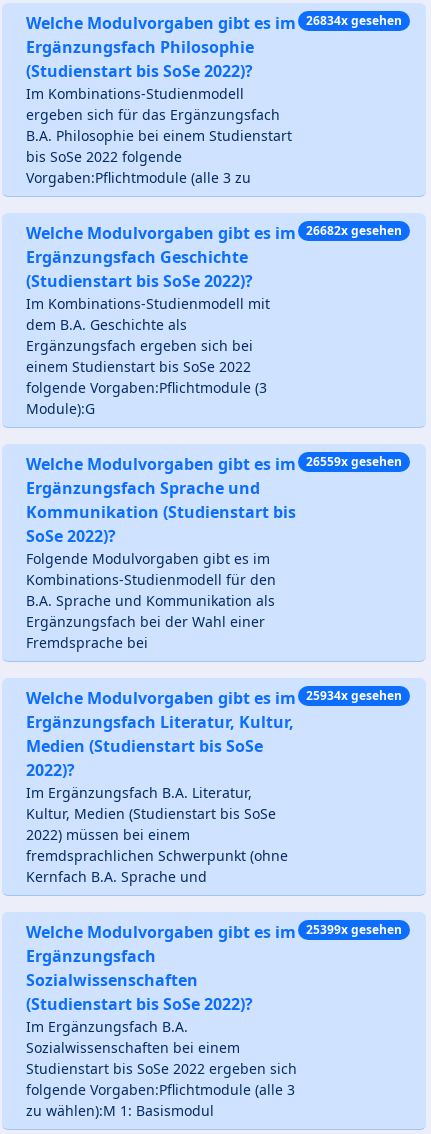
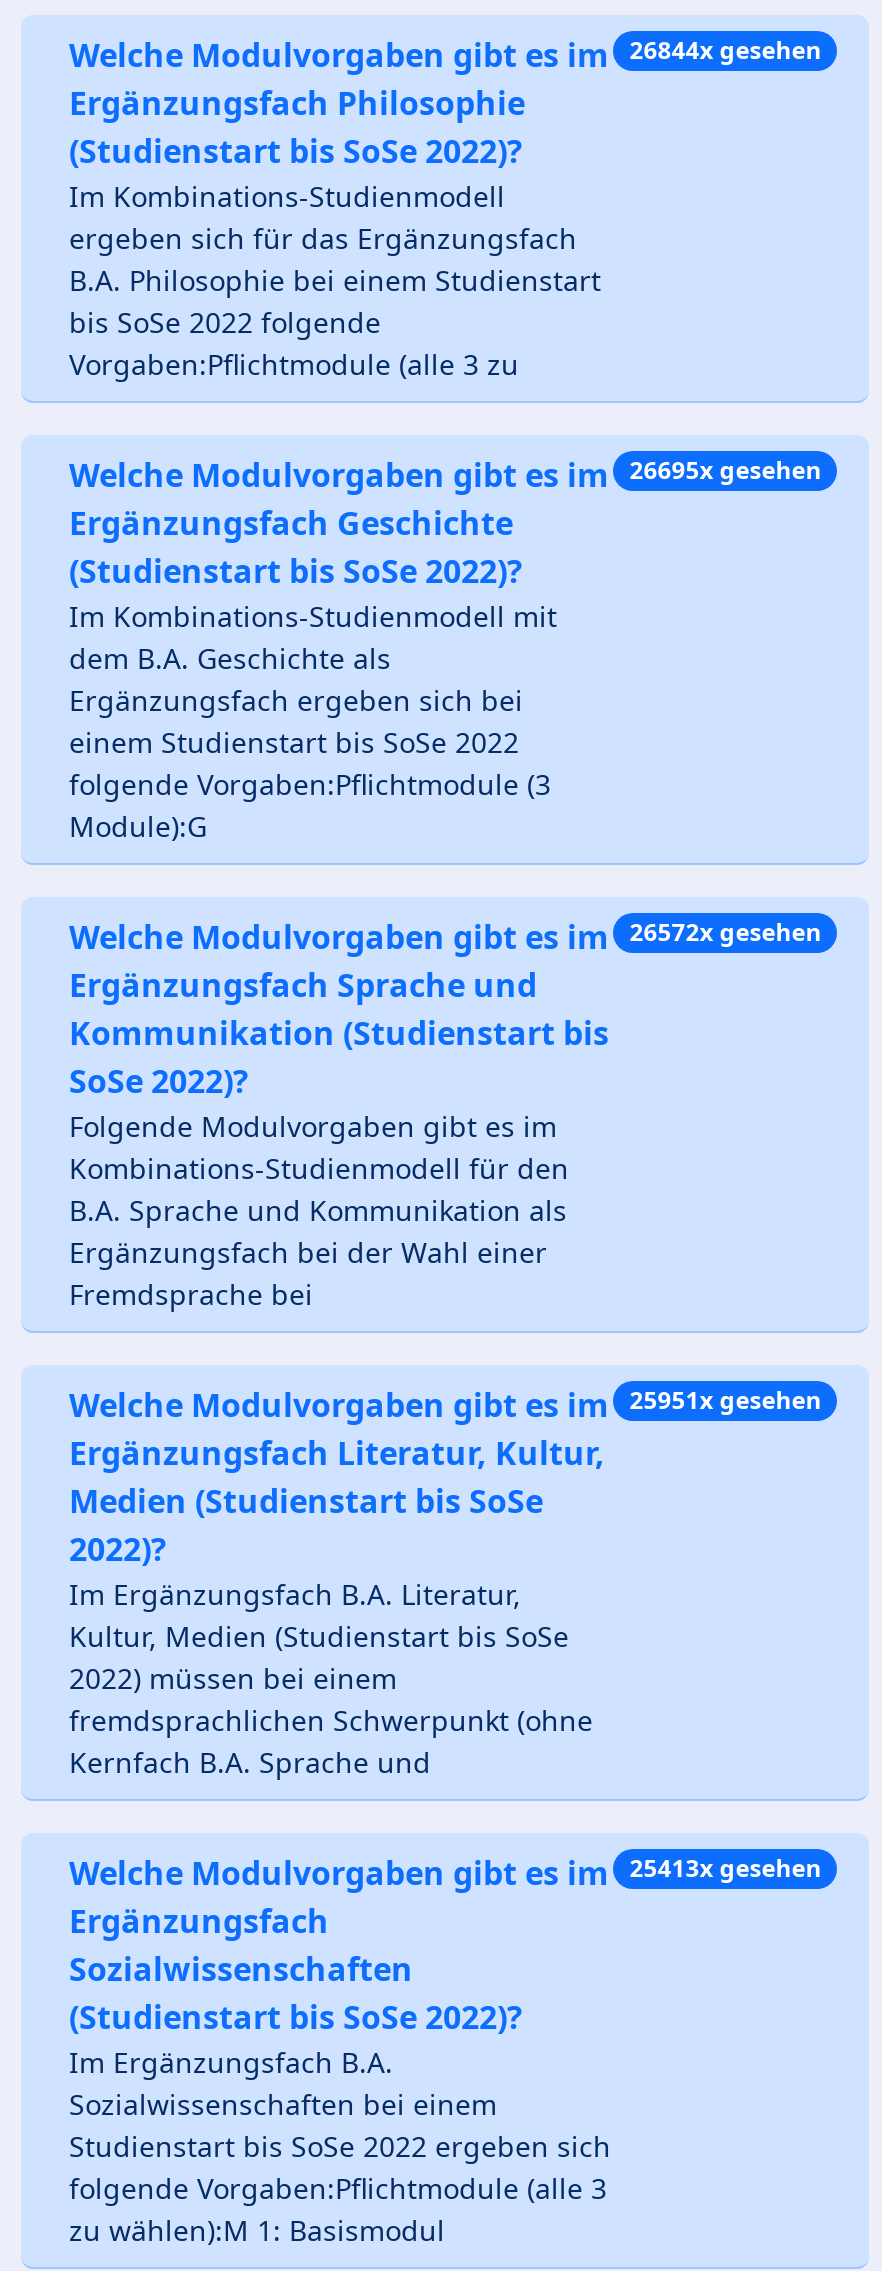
- Welche Modulvorgaben gibt es im 26834x gesehen
+ Welche Modulvorgaben gibt es im 26844x gesehen

- Welche Modulvorgaben gibt es im 26682x gesehen
+ Welche Modulvorgaben gibt es im 26695x gesehen

- Welche Modulvorgaben gibt es im 26559x gesehen
+ Welche Modulvorgaben gibt es im 26572x gesehen

- Welche Modulvorgaben gibt es im 25934x gesehen
+ Welche Modulvorgaben gibt es im 25951x gesehen

- Welche Modulvorgaben gibt es im 25399x gesehen
+ Welche Modulvorgaben gibt es im 25413x gesehen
········
TASK: Starting at the line that contains "im 26572x gesehen", transcribe every line through the last line of the entries above, exactly, and nothing else.

COMPLETED EXERCISE:
+ Welche Modulvorgaben gibt es im 26572x gesehen

- Welche Modulvorgaben gibt es im 25934x gesehen
+ Welche Modulvorgaben gibt es im 25951x gesehen

- Welche Modulvorgaben gibt es im 25399x gesehen
+ Welche Modulvorgaben gibt es im 25413x gesehen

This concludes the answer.